Operators will no longer have to rotate between different screens when checking overviews, alarms, etc. Some operators also reported that using Windows and a mouse wasn't as quick and responsive as their former touchscreens and touchpads, so the new Orion will also have a touchpad component."

Likewise, Tanner adds ABB recently launched its 800xA Collaboration Table, which allows several users to examine an application and KPIs at once. It also uses some 3D visualization gained from gaming technology to illustrate those KPIs. "This could be especially useful to shift supervisors as they go through their day or when making sure everyone is on the same page at shift changes," adds Tanner.

Besides size, resolution and comprehensive indicators, operators also want the same manipulation capabilities they have on their smart phones and tablet PCs. "Users want the same multi-touch, pinch-and-zoom and sweeping features on their display screens that they have on their smart phones," says Jeff Payne, automation controls product manager at AutomationDirect. "That's one reason why we developed and launched our Point of View HMI/SCADA software about six months ago. It has drivers for many PLC families, uses many thin-client functions to give users greater access to their data, can be accessed via mobile clients or web browsers, and is able to scale onto any tablet PC or smartphone."

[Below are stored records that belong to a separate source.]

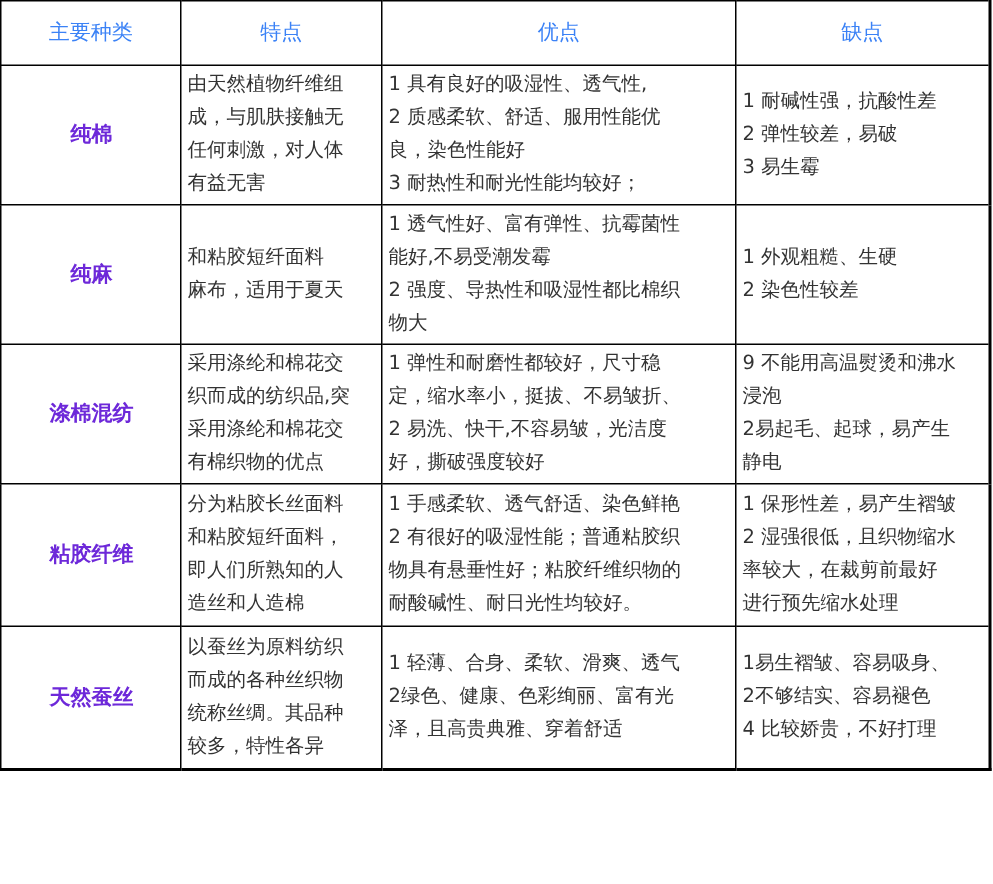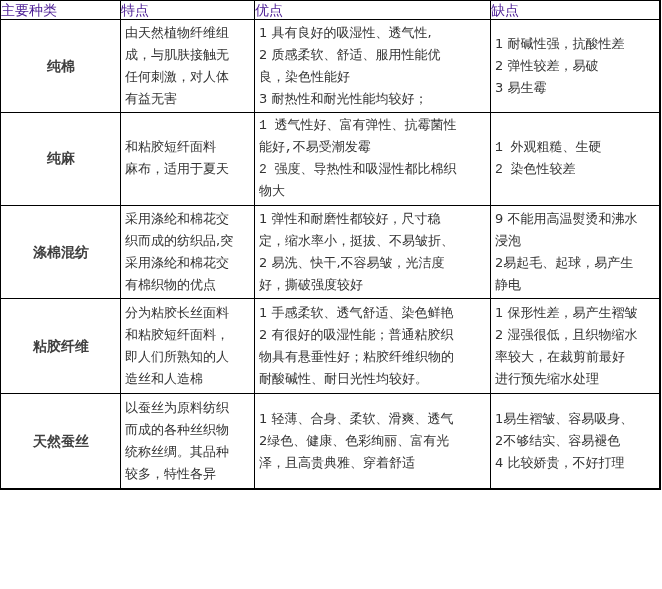--- a/index.html
+++ b/index.html
@@ -22,12 +22,12 @@
   }
   .tbl th {
     font-weight: normal;
-    color: #4c1d95;
-    text-align: left;
+    color: #3b82f6;
+    text-align: center;
     height: 18px;
     line-height: 18px;
     font-size: 14px;
-    padding: 0;
+    padding: 12px;
   }
   .tbl tr.r1 td { height: 92px; }
   .tbl tr.r2 td { height: 92px; font-family: Liberation Mono, monospace; }

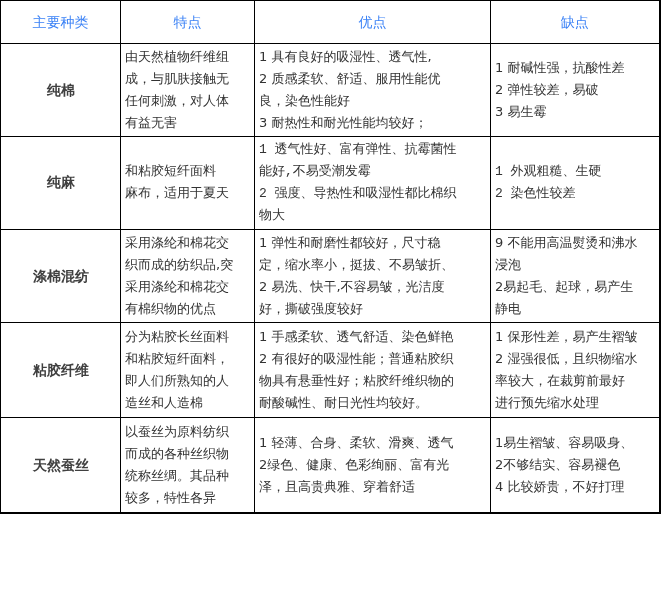--- a/index.html
+++ b/index.html
@@ -40,7 +40,7 @@
   .tbl td.type {
     text-align: center;
     font-weight: bold;
-    color: #404040;
+    color: #6d28d9;
     font-size: 14px;
   }
   .line { display: block; }

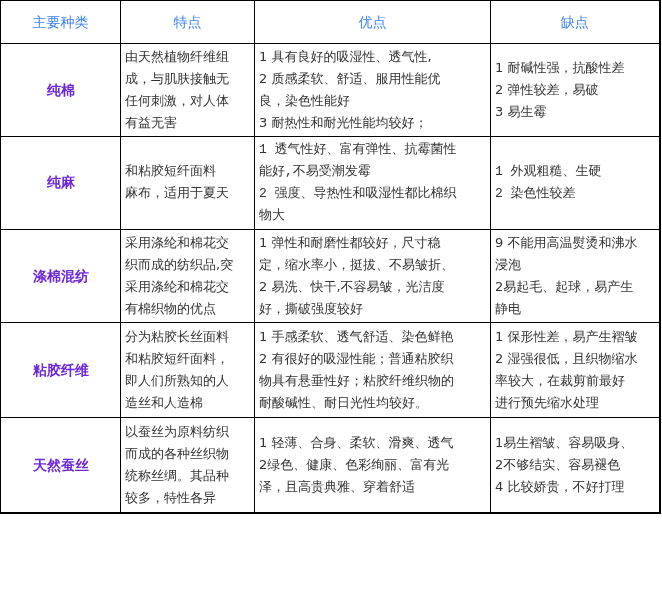--- a/index.html
+++ b/index.html
@@ -30,7 +30,7 @@
     padding: 12px;
   }
   .tbl tr.r1 td { height: 92px; }
-  .tbl tr.r2 td { height: 92px; font-family: Liberation Mono, monospace; }
+  .tbl tr.r2 td { height: 92px; }
   .tbl tr.r3 td { height: 92px; }
   .tbl tr.r4 td { height: 94px; }
   .tbl tr.r5 td { height: 92px; }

Of course, this mobility means more interfaces are making their way out into the field, but some operators are even trying to take more experienced eyeballs along with them. To aid this impulse, XOEye Technologies makes eyeglasses with a 5-megapixel camera, LED lights and audio speakers, which enables an operator to show colleagues back in the control room exactly what he's seeing in the field.

Rationalize, Record, Recreate

One of the most important ways to improve the performance of process control operators is to rationalize the streams of nuisance alarms produced by many applications, but deciding on which alarms are significant and require action and which aren't important and can be safely ignored is typically a complex, lengthy and labor-intensive process. These projects are worthwhile, but they usually require a dedicated team of engineers, so many small organizations can't afford them.

"One of InTouch's new features is Alarm Aggregator that allows users to place information about alarms into metadata areas. It then generates alarm counts, shows where they're occurring and on what devices, reduces them to four levels of severity, and shows only critical alarms in red," says Invensys' Krawjewski. "This means anyone, regardless of their skill level, can use these tools."